3.6 Alteration of Basalt and Fluid Discharge
Most of the rock samples that were collected from Dorado Outcrop were removed from pillow structures, and about half of these rock samples were removed from areas that were bathed in hydrothermal fluids (Figure 4 and supporting information Table S4). Three alteration types of the whole rock samples were defined, based on macroscopic and thin section observations (supporting information Tables S5 and S6): (1) samples (n = 5) that show a grayish alteration color of the matrix and olivine phenocrysts that remain completely fresh or are only partly replaced by cryptocrystalline secondary minerals; (2) samples (n = 5, including the core of AT-26-24-4776-RS-7) that show a grayish alteration color of the matrix but olivine phenocrysts are completely pseudomorphed by cryptocrystalline secondary minerals, mainly composed of Mg-smectites; and (3) samples (n = 6, including the rim of AT-26-24-4776-RS-7) that have a brownish altered matrix halo that occurs on the rims of rock fragments, with olivine phenocrysts completely pseudomorphed mainly by K-rich clay minerals and oxides.

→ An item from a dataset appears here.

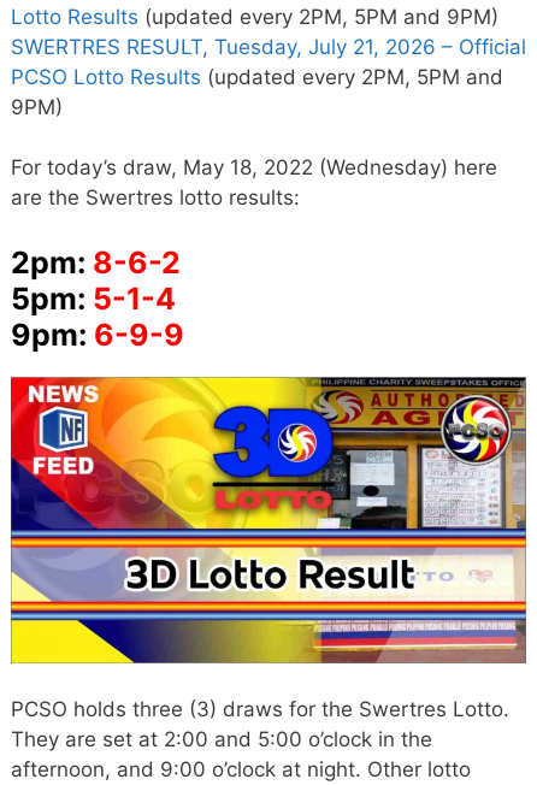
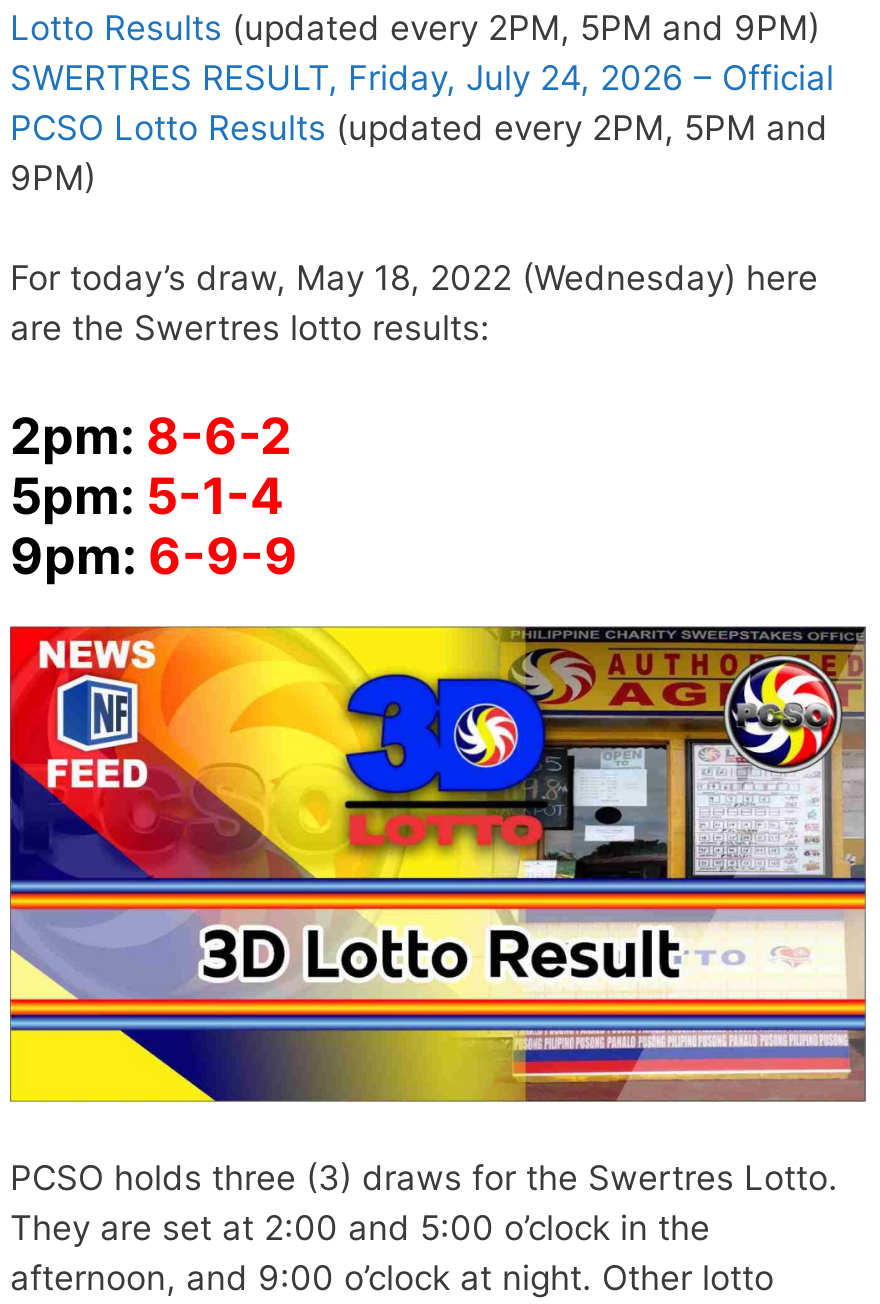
[11,34,526,58] SWERTRES RESULT, Tuesday, July 21, 2026 – Official -> [10,57,834,97] SWERTRES RESULT, Friday, July 24, 2026 – Official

The penetration depth of the brownish alteration at the rims varies from 0.5 to 6 cm, measured from the rock surface toward the center of single rock fragments (supporting information Table S4). This brownish layer is a sign of low-temperature alteration by oxygenated seawater. The decreasing MgO contents with increasing water content are consistent with the destruction of Mg-rich primary phase minerals like olivine and pyroxene with increasing degrees of alteration/hydration (Figure 8). Rocks of alteration type (2) did not show significant MgO losses, despite high H2O gains (Figure 8). The precipitation of Mg-smectites inhibits a loss of Mg of the altered whole rocks. The Mg-smectite-rich rock samples were taken from the interior parts of the lava; thus, they were not directly exposed to seawater. This indicates that a strong MgO-loss is limited to oxic alteration of basalt with K-rich clay minerals dominating the alteration mineral assemblage, similar to the observations of the brownish altered domains of alteration type (3).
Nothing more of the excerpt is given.